Problem to work on -> Scan the records below for the word "items". Copy each line where it appears.

Supplied records ->

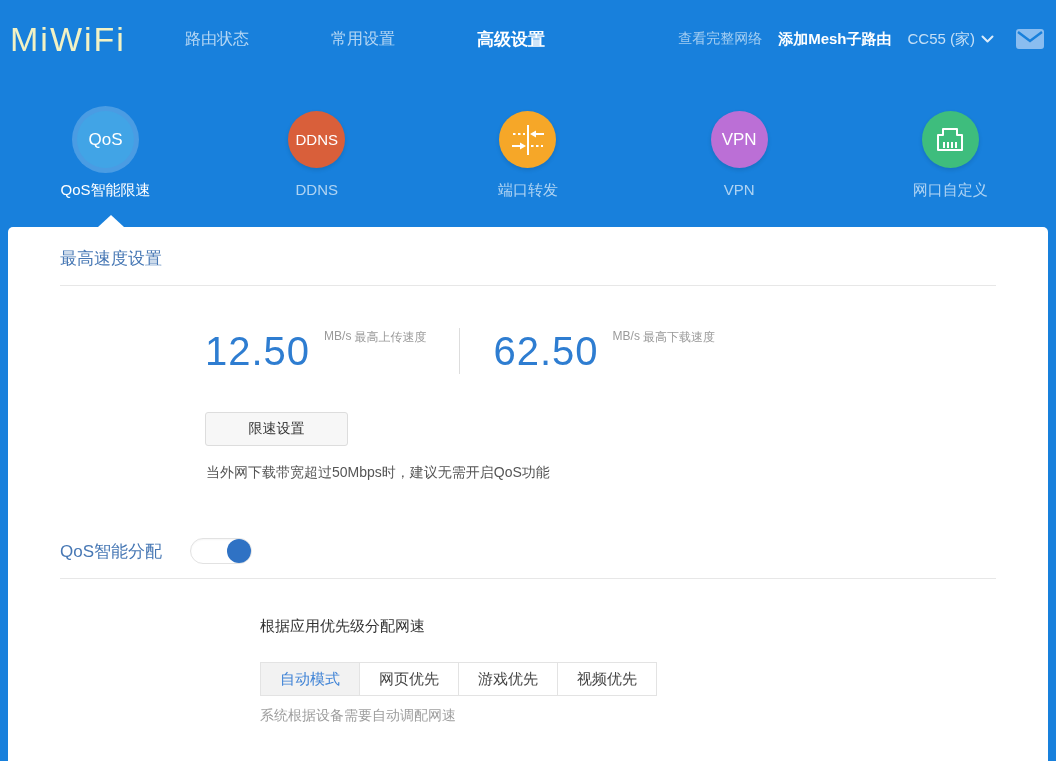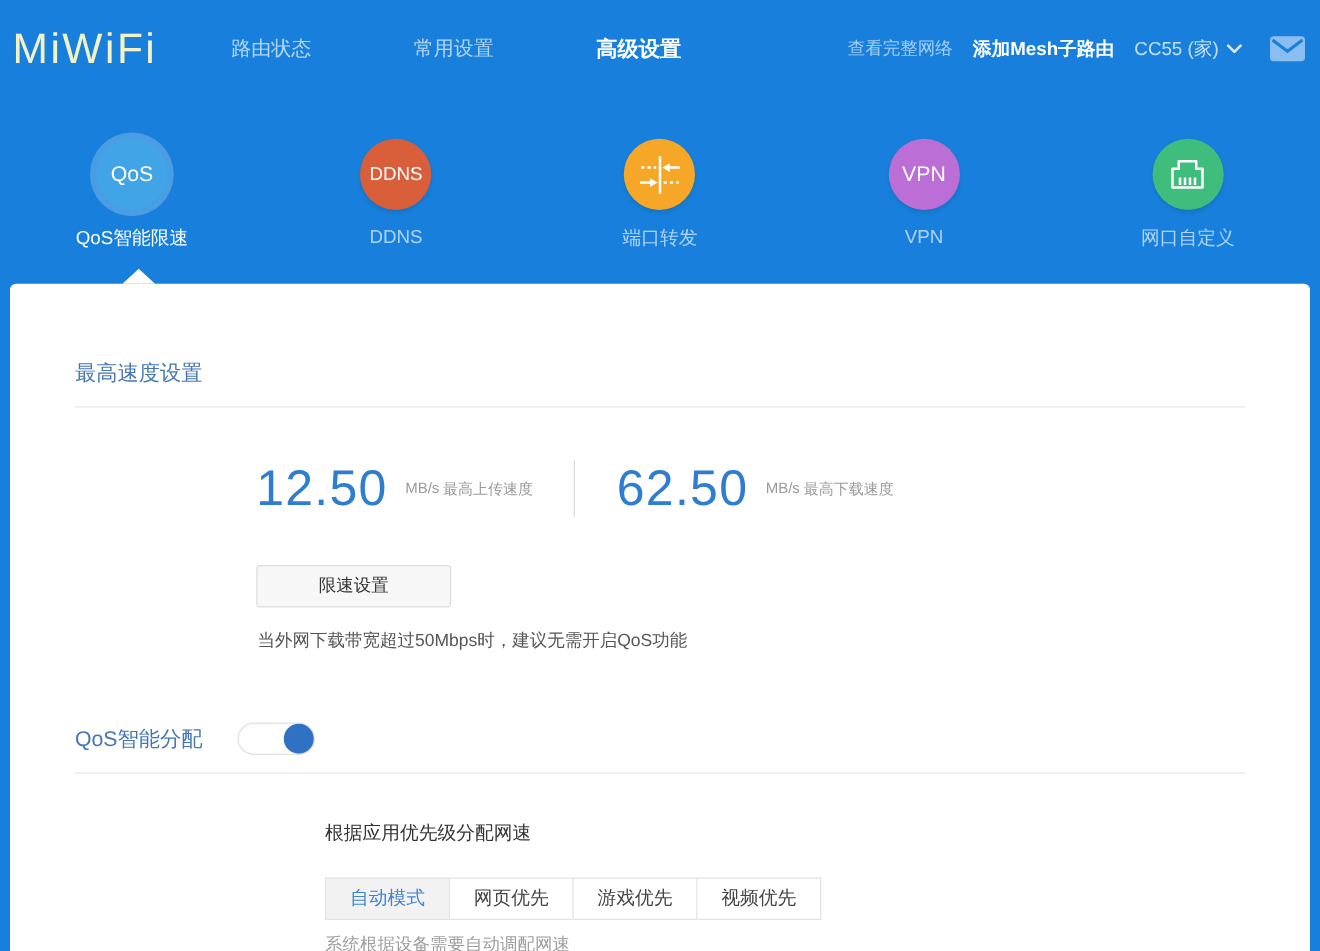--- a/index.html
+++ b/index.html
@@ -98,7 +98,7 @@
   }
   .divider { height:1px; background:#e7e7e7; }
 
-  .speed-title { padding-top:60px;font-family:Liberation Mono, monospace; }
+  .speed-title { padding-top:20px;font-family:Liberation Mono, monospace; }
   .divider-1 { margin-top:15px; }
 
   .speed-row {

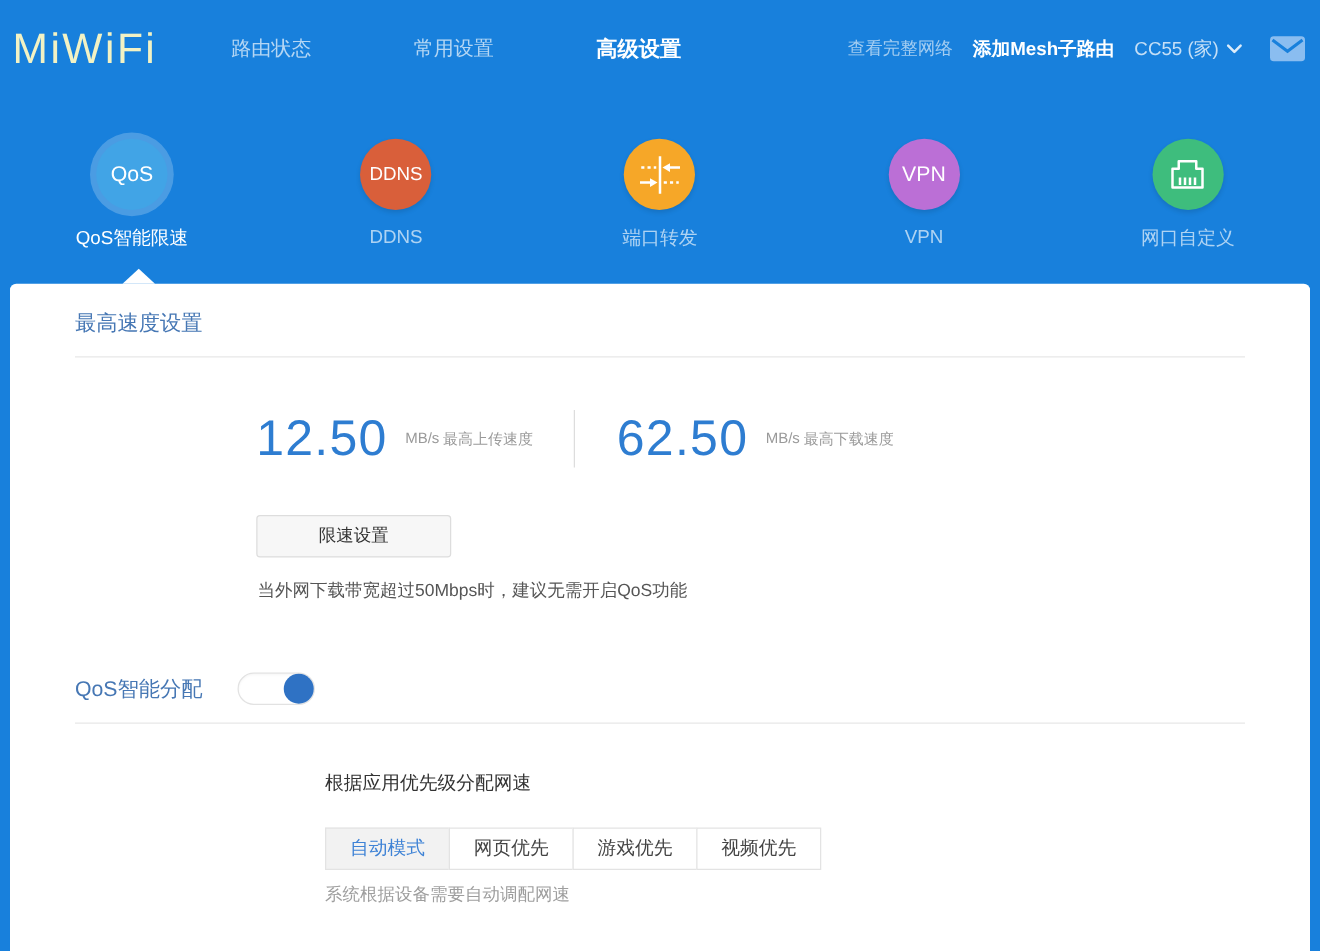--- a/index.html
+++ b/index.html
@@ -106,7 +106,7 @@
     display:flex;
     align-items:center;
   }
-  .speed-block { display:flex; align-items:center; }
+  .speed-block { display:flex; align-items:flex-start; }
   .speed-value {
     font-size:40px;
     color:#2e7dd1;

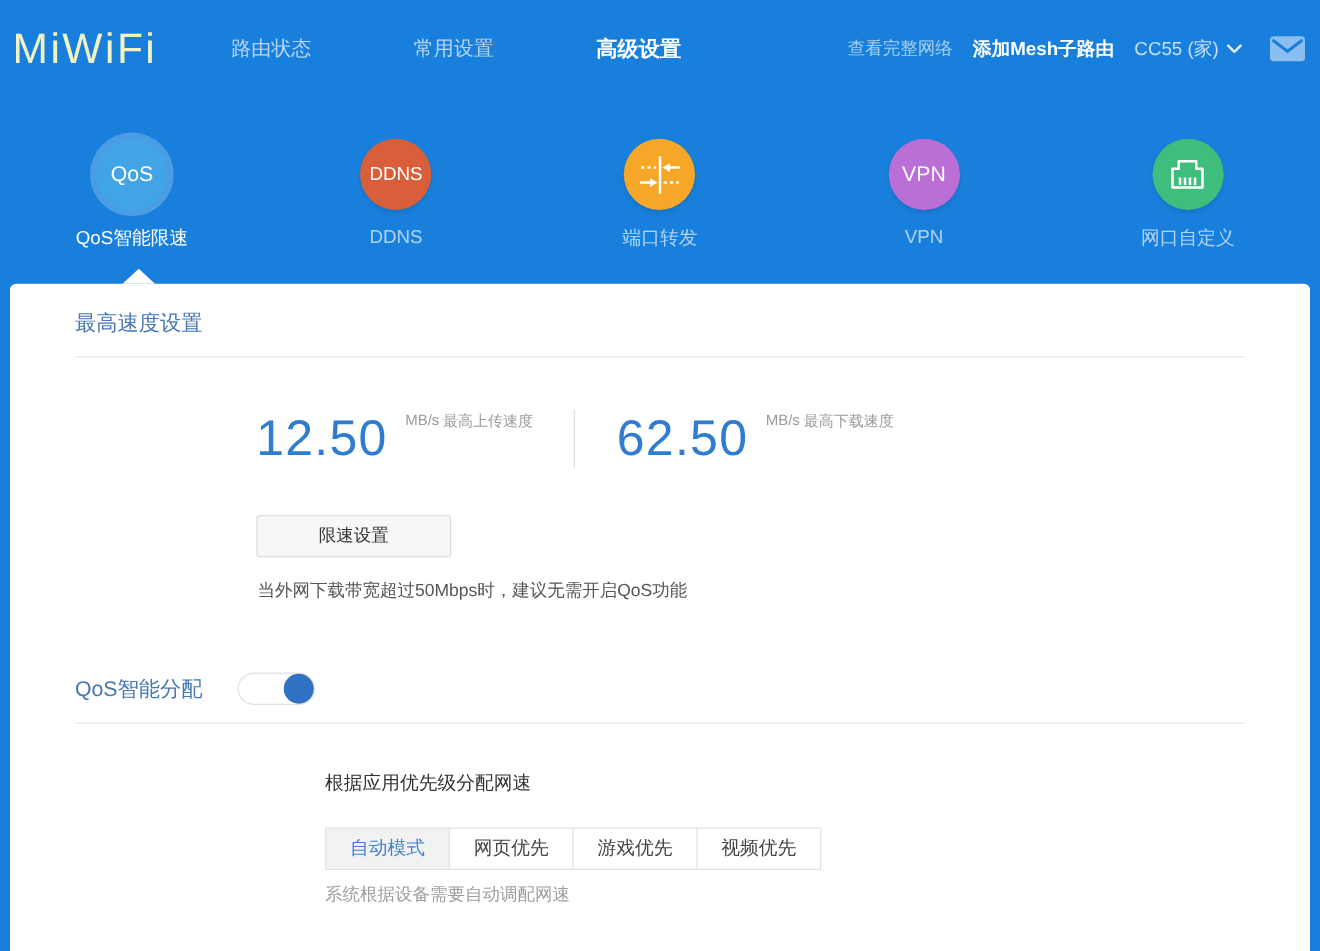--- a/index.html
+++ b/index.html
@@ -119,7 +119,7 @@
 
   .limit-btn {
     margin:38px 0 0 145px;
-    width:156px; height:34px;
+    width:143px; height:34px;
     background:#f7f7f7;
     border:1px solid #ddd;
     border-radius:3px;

--

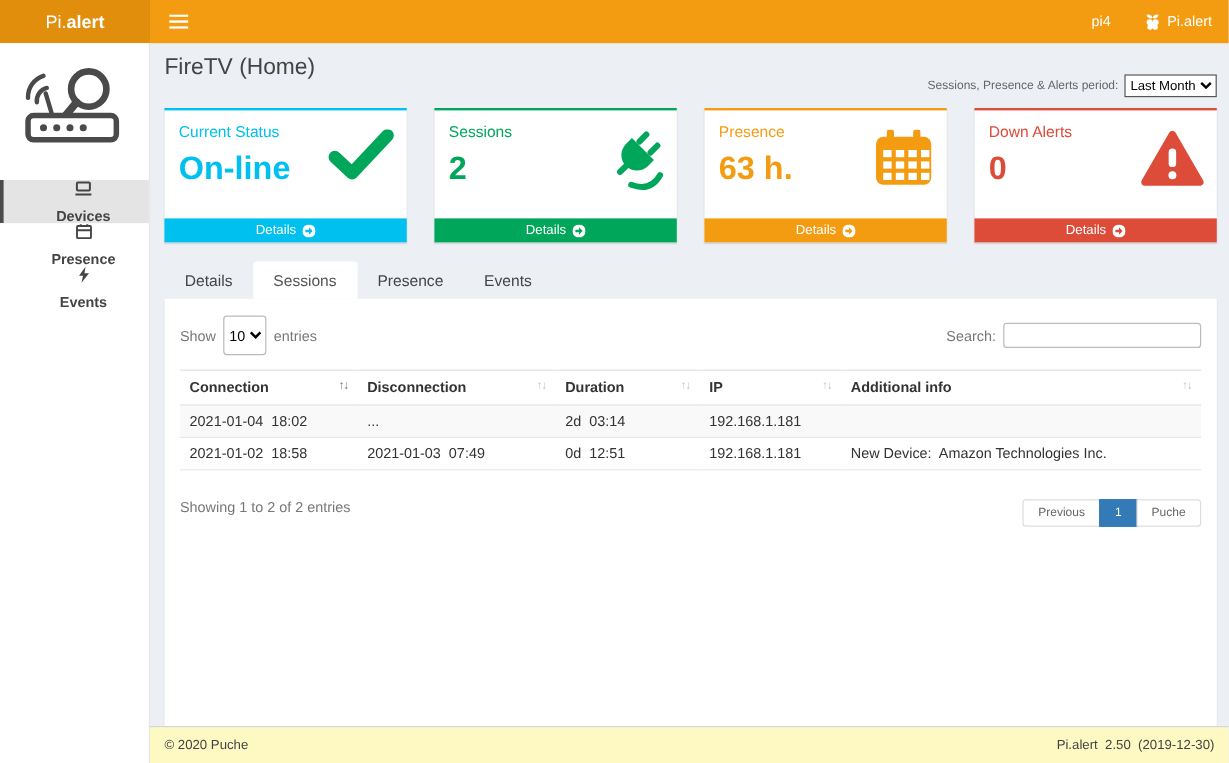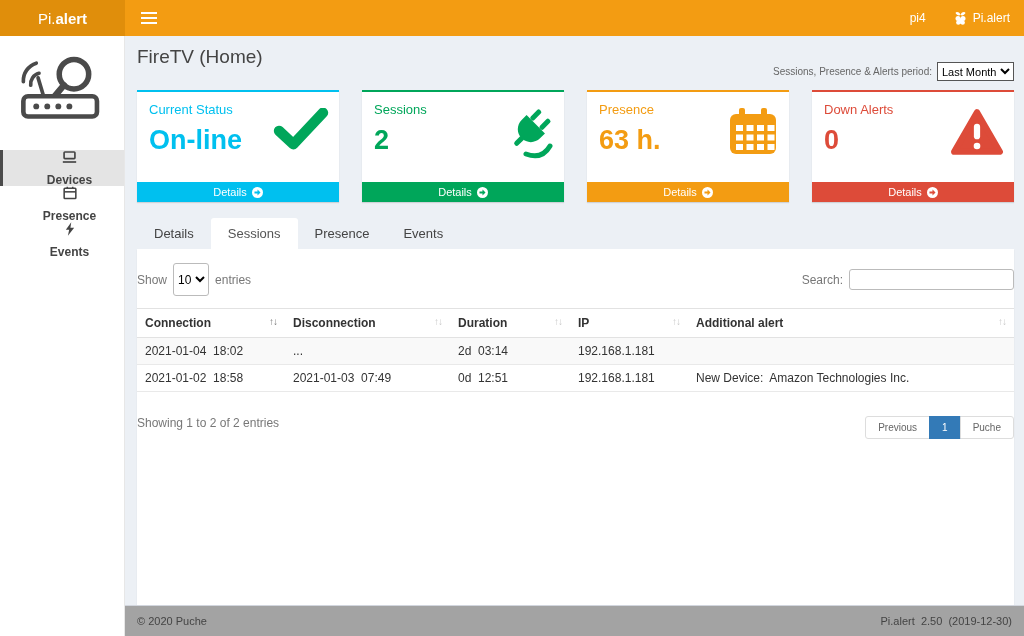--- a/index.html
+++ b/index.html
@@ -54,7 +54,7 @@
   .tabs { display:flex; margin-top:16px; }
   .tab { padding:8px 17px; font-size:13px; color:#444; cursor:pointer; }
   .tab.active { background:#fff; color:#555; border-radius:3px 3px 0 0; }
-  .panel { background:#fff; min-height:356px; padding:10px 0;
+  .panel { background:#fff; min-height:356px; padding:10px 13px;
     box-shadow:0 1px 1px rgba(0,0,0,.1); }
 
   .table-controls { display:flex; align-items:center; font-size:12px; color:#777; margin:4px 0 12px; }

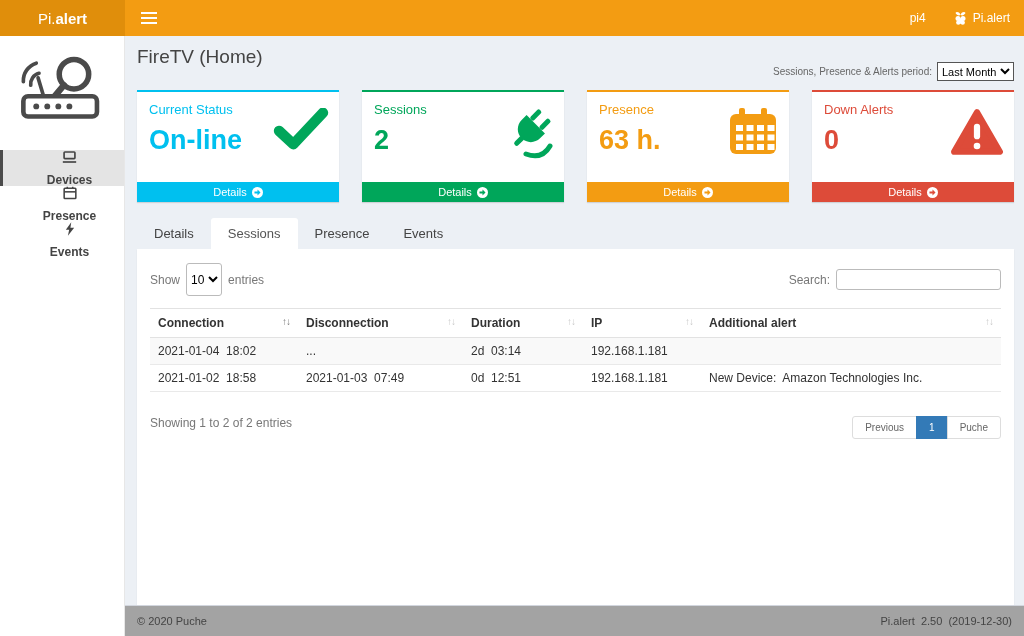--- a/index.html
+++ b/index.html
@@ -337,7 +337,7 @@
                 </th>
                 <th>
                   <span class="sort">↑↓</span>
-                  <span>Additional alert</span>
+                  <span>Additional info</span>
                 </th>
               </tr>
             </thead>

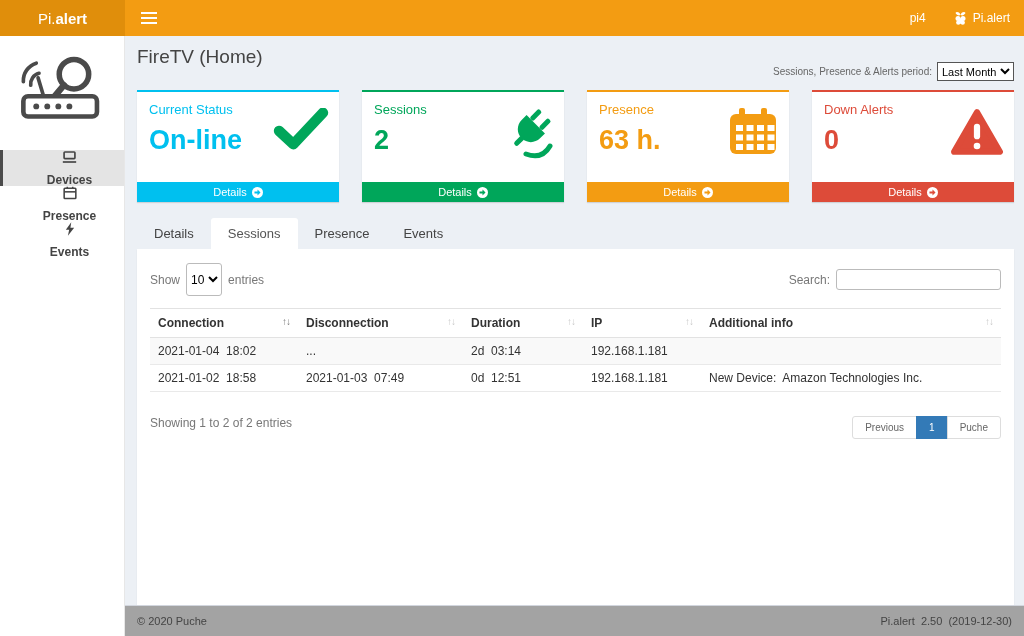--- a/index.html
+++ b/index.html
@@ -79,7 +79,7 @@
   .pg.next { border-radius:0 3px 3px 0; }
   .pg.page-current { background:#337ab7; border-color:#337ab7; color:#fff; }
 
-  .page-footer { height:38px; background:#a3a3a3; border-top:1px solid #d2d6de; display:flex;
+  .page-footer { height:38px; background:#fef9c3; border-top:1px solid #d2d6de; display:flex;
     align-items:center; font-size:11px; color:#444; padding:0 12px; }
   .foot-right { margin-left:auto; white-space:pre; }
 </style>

Answer below ->
     align-items:center;
-  .speed-block { display:flex; align-items:center; }
+  .speed-block { display:flex; align-items:flex-start; }
   .table-controls { display:flex; align-items:center; font-size:12px; color:#777; margin:4px 0 12px; }
     align-items:center; font-size:11px; color:#444; padding:0 12px; }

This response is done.